I buy a cardboard tube for my Compostela and walk out into the Rue de Vilar, where I again hear that familiar voice. “Joannah!” It is Ria, who has found my hotel, named Santa Cruz, right down the row from where I now stand. She’s checked herself into a room, and is ready to lead my disheartened self to claim my reservation. I tell her about the attempt at stealing my sticks. No, the successful theft of the sticks, and my recovery of them. She agrees that this incident, coupled with the yellow barriers on the torn-up road, are anticlimactic to what we have each experienced during the past six weeks.
We go to the hotel, I find the old man who runs the place, pay him, he settles me into a dumpy but private room next to Ria’s, and Ria leads me out, across the street to a nice bar and restaurant where we can get a drink. I gather my bubble around me again. We’ll text Christel, tell her where we are, and go to dinner. Tomorrow at noon is another Pilgrim’s Mass, and perhaps they will swing the Botofumeiro, an enormous incense burner (again, see the movie, The Way, or my Facebook page) in honor of all of us. Historically, the priests swung the Botofumeiro because the pilgrims smelled so bad, all congregated in the church together, but now, God invented showers, so the incense burner only swings on certain days, or if someone pays 300 Euro to see it, or on the whim of who knows who. It is the one thing I anticipated eagerly as I planned my trip this past eighteen months. I hope it swings.
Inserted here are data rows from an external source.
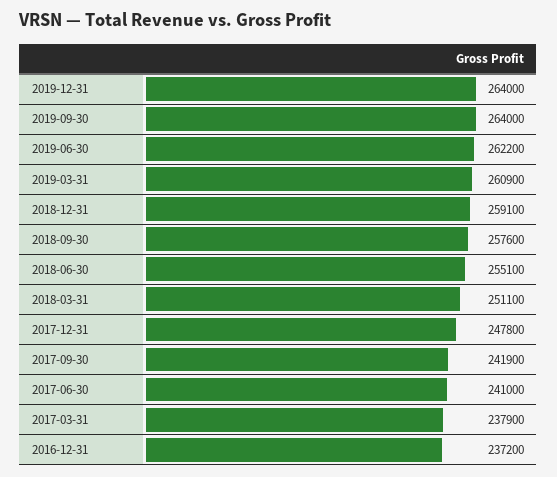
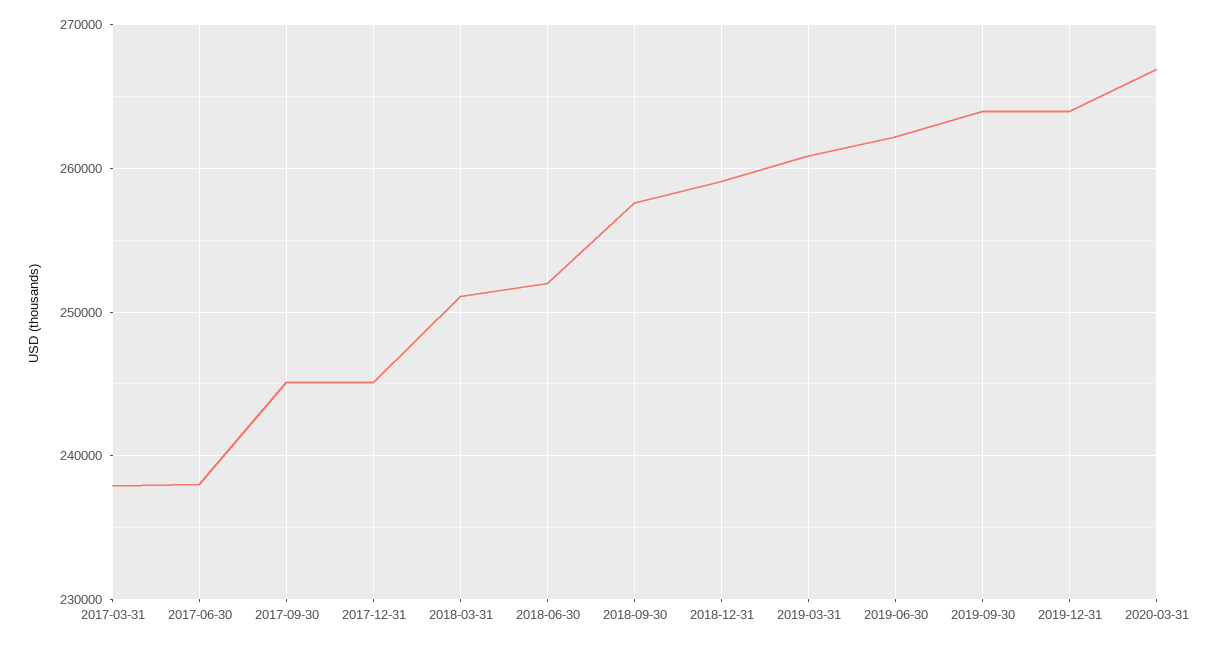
2018-06-30: 255100 -> 252000
2017-12-31: 247800 -> 245000
2017-09-30: 241900 -> 245000
2017-06-30: 241000 -> 238000
2016-12-31: 237200 -> none
2020-03-31: none -> 267000

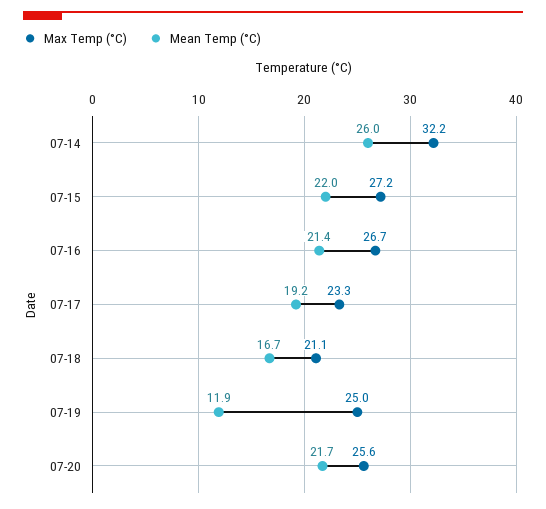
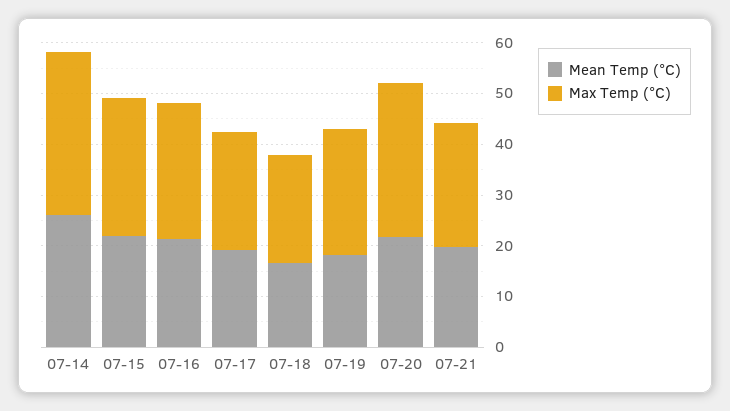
Mean Temp (°C), 07-19: 11.9 -> 18
Max Temp (°C), 07-20: 25.6 -> 30
Mean Temp (°C), 07-21: none -> 20
Max Temp (°C), 07-21: none -> 24

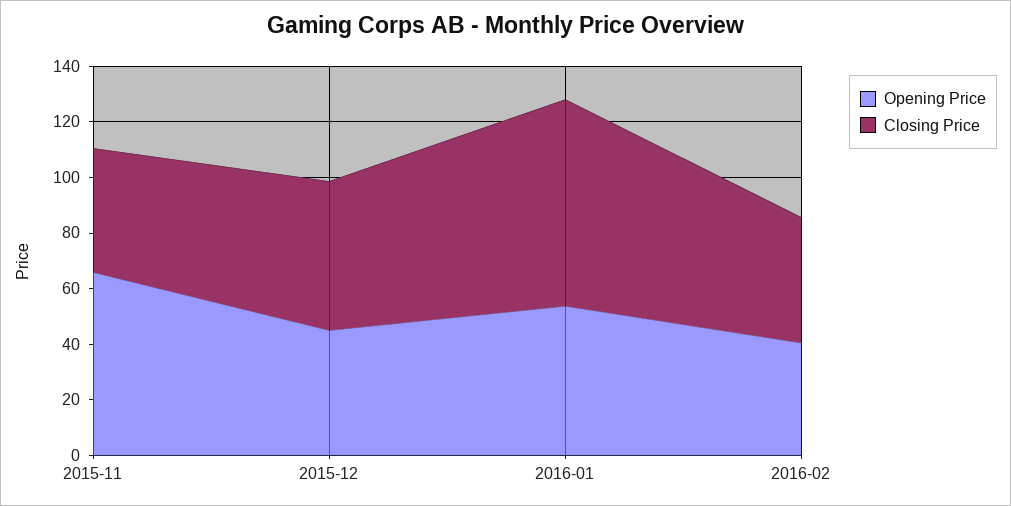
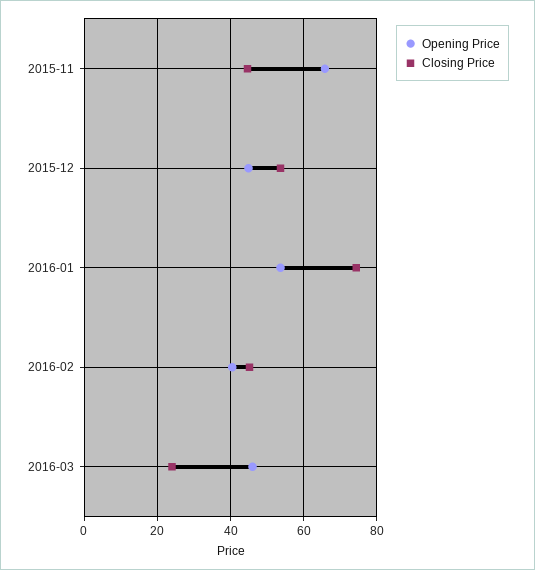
Opening Price, 2016-03: none -> 46
Closing Price, 2016-03: none -> 24

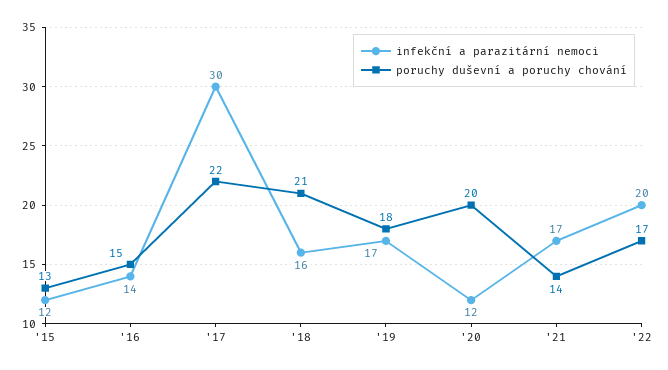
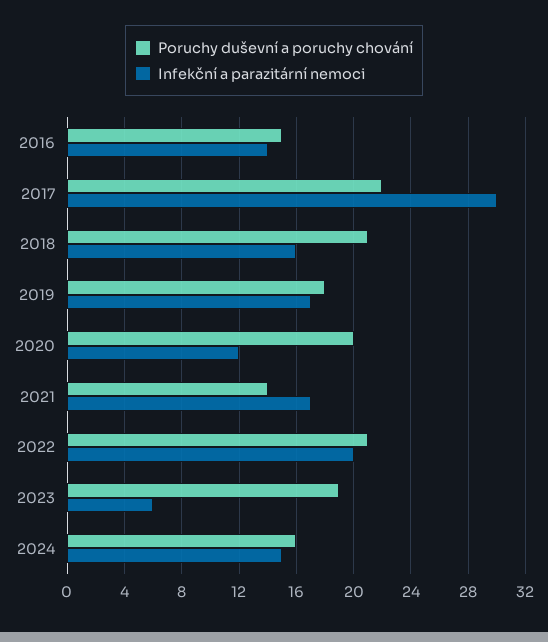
infekční a parazitární nemoci, '15: 12 -> none
poruchy duševní a poruchy chování, '15: 13 -> none
poruchy duševní a poruchy chování, '22: 17 -> 21
poruchy duševní a poruchy chování, 2023: none -> 19
infekční a parazitární nemoci, 2023: none -> 6
poruchy duševní a poruchy chování, 2024: none -> 16
infekční a parazitární nemoci, 2024: none -> 15

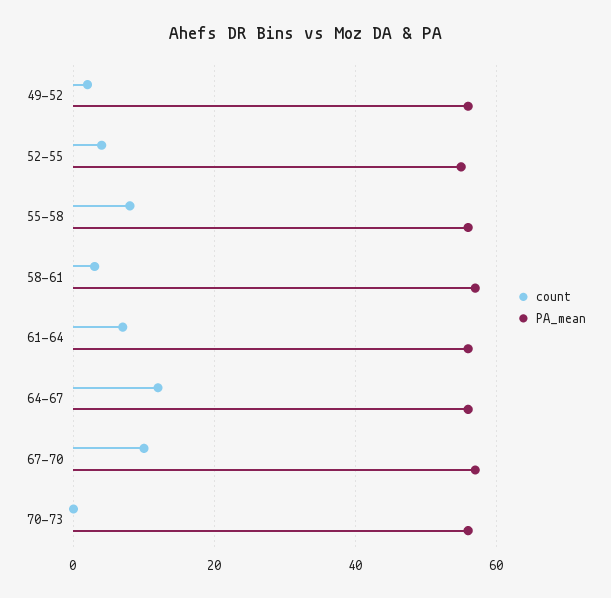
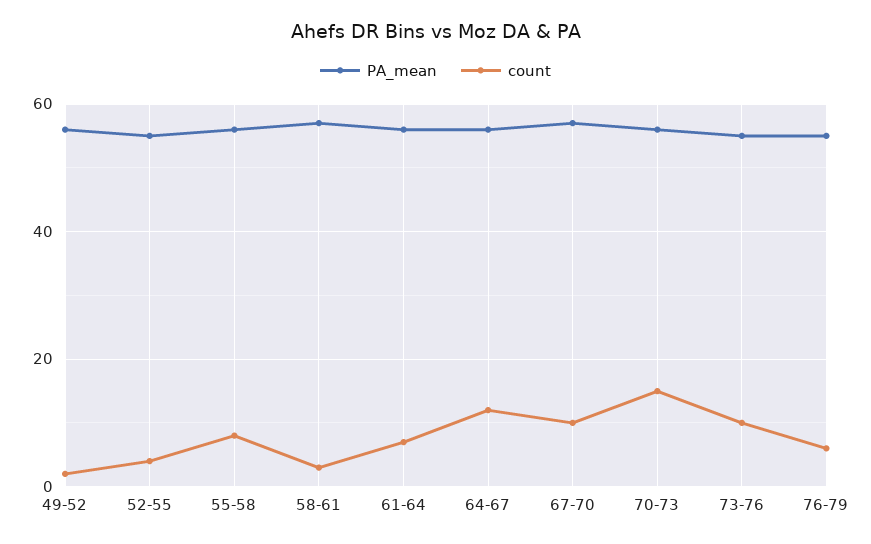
count, 70-73: 0 -> 15
PA_mean, 73-76: none -> 55
count, 73-76: none -> 10
PA_mean, 76-79: none -> 55
count, 76-79: none -> 5

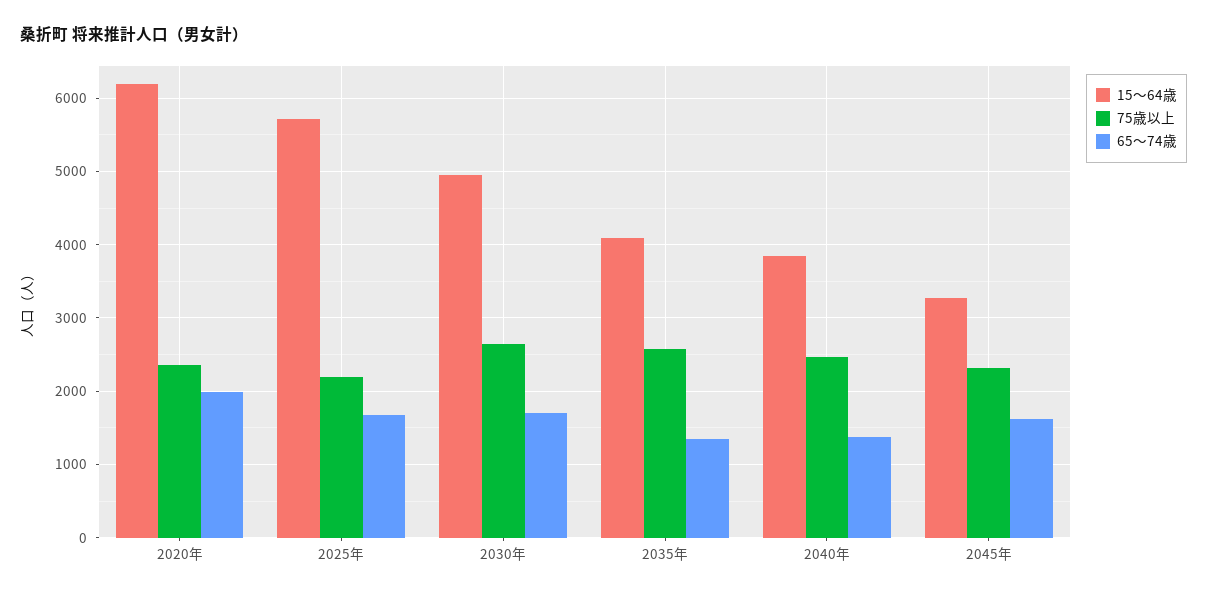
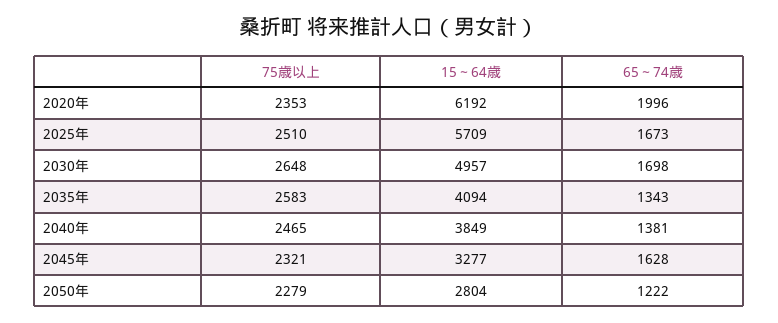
75歳以上, 2025年: 2200 -> 2510
75歳以上, 2050年: none -> 2279
15～64歳, 2050年: none -> 2804
65～74歳, 2050年: none -> 1222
When Christel joins us, we all discuss what turns out to be our common feeling . . . that the journey was what gave us joy, peace, discomfort and comfort, a sense of our own strength, not reaching our destination. None of us is religious, not even spiritual, come to find out. Maybe instead of what I used to call myself, a spiritual atheist, I’m more appropriately named an ethereal atheist. Hence the fascination with mist! And I remember a line from something long ago:
Perhaps it is better to travel hopefully than to arrive.